## [Data for the task]
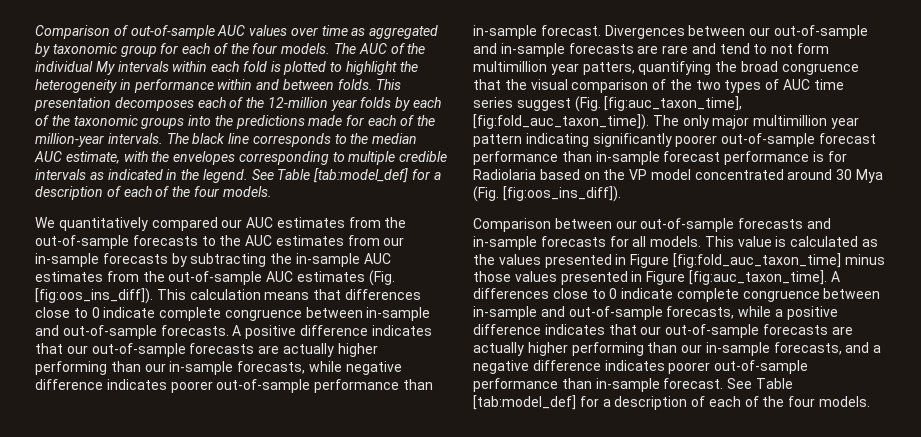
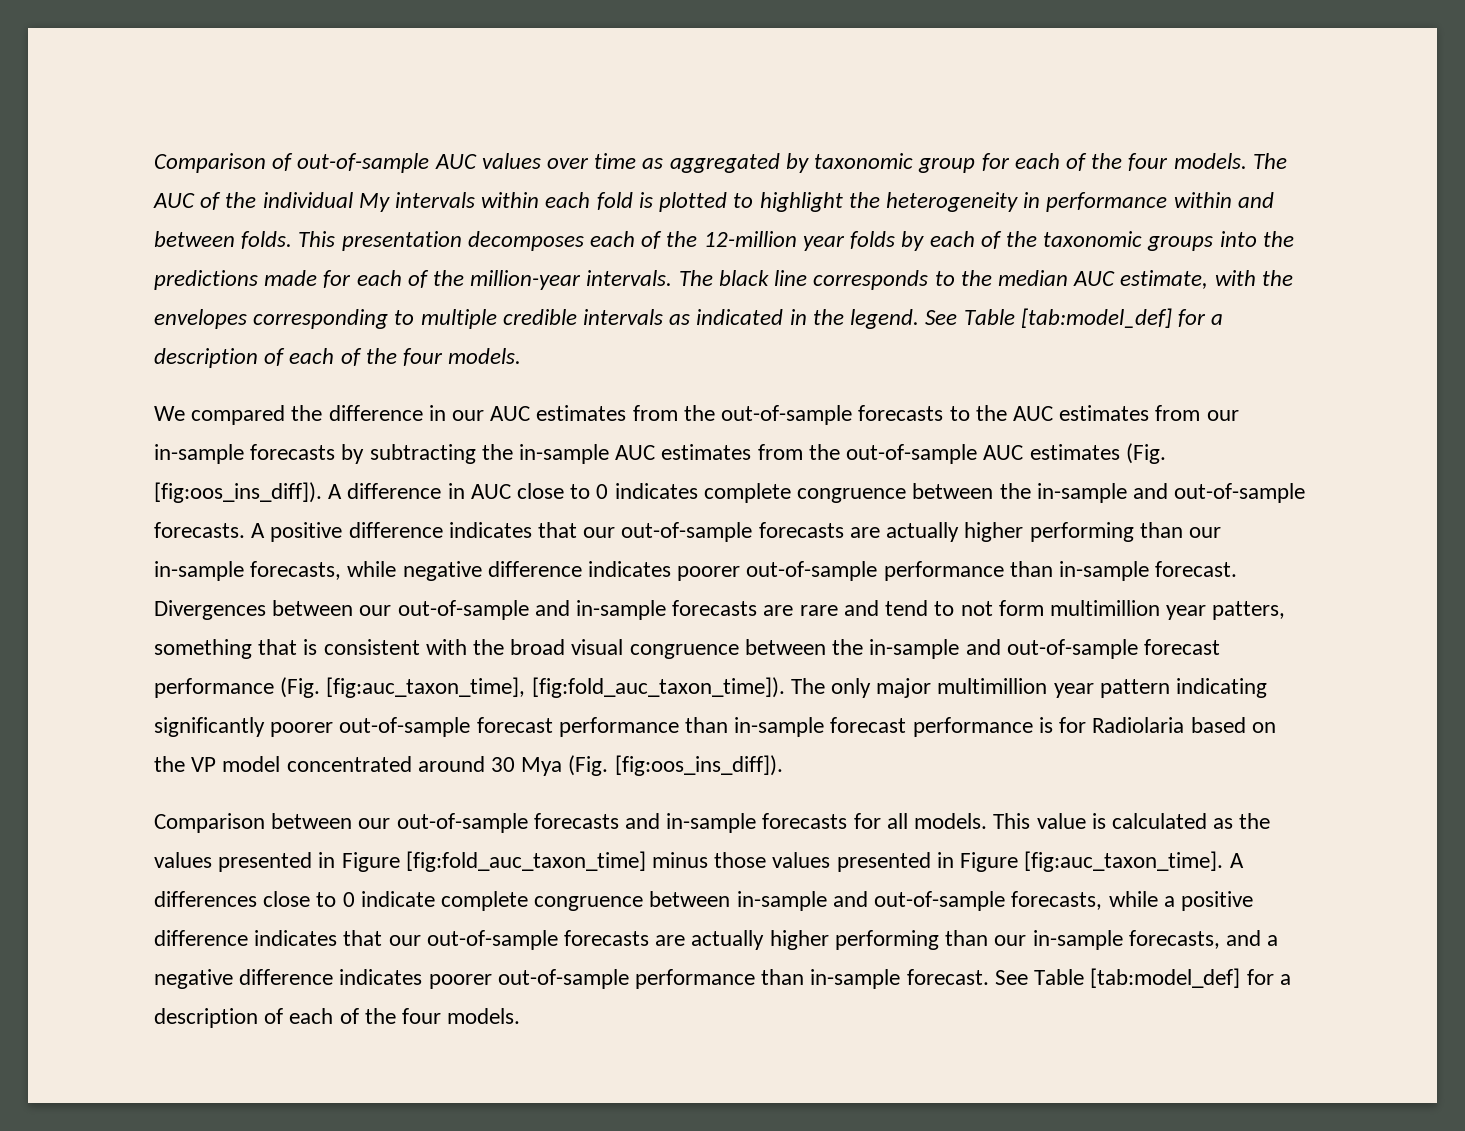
- We quantitatively compared our AUC estimates from the out-of-sample forecasts to the AUC estimates from our in-sample forecasts by subtracting the in-sample AUC estimates from the out-of-sample AUC estimates (Fig. [fig:oos_ins_diff]).
+ We compared the difference in our AUC estimates from the out-of-sample forecasts to the AUC estimates from our in-sample forecasts by subtracting the in-sample AUC estimates from the out-of-sample AUC estimates (Fig. [fig:oos_ins_diff]).
- This calculation means that differences close to 0 indicate complete congruence between in-sample and out-of-sample forecasts.
+ A difference in AUC close to 0 indicates complete congruence between the in-sample and out-of-sample forecasts.
- Divergences between our out-of-sample and in-sample forecasts are rare and tend to not form multimillion year patters, quantifying the broad congruence that the visual comparison of the two types of AUC time series suggest (Fig. [fig:auc_taxon_time], [fig:fold_auc_taxon_time]).
+ Divergences between our out-of-sample and in-sample forecasts are rare and tend to not form multimillion year patters, something that is consistent with the broad visual congruence between the in-sample and out-of-sample forecast performance (Fig. [fig:auc_taxon_time], [fig:fold_auc_taxon_time]).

## [Directions for this task]
Quote the listing above in full, except for the pictures.

## [Result below]
- We quantitatively compared our AUC estimates from the out-of-sample forecasts to the AUC estimates from our in-sample forecasts by subtracting the in-sample AUC estimates from the out-of-sample AUC estimates (Fig. [fig:oos_ins_diff]).
+ We compared the difference in our AUC estimates from the out-of-sample forecasts to the AUC estimates from our in-sample forecasts by subtracting the in-sample AUC estimates from the out-of-sample AUC estimates (Fig. [fig:oos_ins_diff]).
- This calculation means that differences close to 0 indicate complete congruence between in-sample and out-of-sample forecasts.
+ A difference in AUC close to 0 indicates complete congruence between the in-sample and out-of-sample forecasts.
- Divergences between our out-of-sample and in-sample forecasts are rare and tend to not form multimillion year patters, quantifying the broad congruence that the visual comparison of the two types of AUC time series suggest (Fig. [fig:auc_taxon_time], [fig:fold_auc_taxon_time]).
+ Divergences between our out-of-sample and in-sample forecasts are rare and tend to not form multimillion year patters, something that is consistent with the broad visual congruence between the in-sample and out-of-sample forecast performance (Fig. [fig:auc_taxon_time], [fig:fold_auc_taxon_time]).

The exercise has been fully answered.